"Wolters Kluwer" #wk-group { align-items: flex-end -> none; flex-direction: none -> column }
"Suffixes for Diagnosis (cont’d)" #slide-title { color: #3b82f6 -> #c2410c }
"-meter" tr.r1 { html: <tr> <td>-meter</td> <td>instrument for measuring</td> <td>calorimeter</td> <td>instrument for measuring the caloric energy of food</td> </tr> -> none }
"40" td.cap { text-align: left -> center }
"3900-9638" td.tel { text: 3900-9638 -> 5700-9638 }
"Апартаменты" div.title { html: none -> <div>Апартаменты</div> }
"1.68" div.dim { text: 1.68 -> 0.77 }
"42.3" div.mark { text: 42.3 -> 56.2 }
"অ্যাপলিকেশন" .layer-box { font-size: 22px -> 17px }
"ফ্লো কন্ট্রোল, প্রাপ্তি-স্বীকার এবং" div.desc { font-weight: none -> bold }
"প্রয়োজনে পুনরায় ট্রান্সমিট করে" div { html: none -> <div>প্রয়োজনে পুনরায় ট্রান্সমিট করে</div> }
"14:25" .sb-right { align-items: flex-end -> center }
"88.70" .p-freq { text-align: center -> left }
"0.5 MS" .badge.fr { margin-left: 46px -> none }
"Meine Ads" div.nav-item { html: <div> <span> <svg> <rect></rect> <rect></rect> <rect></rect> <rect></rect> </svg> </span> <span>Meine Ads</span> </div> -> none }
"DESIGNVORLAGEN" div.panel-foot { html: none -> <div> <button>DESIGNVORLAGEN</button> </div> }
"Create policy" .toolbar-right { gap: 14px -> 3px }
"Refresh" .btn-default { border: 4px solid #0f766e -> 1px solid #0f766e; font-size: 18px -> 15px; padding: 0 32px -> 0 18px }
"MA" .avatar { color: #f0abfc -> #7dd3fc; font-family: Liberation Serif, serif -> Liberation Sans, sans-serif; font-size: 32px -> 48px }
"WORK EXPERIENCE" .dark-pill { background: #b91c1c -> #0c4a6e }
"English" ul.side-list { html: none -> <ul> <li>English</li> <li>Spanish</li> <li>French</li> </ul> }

Task goal :: Could you return exactly the lines above from the line with "html: <tr> <td>-meter</td>" to the line with "margin-left: 46px ->", both included, and nothing else?

Solution for this exercise ::
"-meter" tr.r1 { html: <tr> <td>-meter</td> <td>instrument for measuring</td> <td>calorimeter</td> <td>instrument for measuring the caloric energy of food</td> </tr> -> none }
"40" td.cap { text-align: left -> center }
"3900-9638" td.tel { text: 3900-9638 -> 5700-9638 }
"Апартаменты" div.title { html: none -> <div>Апартаменты</div> }
"1.68" div.dim { text: 1.68 -> 0.77 }
"42.3" div.mark { text: 42.3 -> 56.2 }
"অ্যাপলিকেশন" .layer-box { font-size: 22px -> 17px }
"ফ্লো কন্ট্রোল, প্রাপ্তি-স্বীকার এবং" div.desc { font-weight: none -> bold }
"প্রয়োজনে পুনরায় ট্রান্সমিট করে" div { html: none -> <div>প্রয়োজনে পুনরায় ট্রান্সমিট করে</div> }
"14:25" .sb-right { align-items: flex-end -> center }
"88.70" .p-freq { text-align: center -> left }
"0.5 MS" .badge.fr { margin-left: 46px -> none }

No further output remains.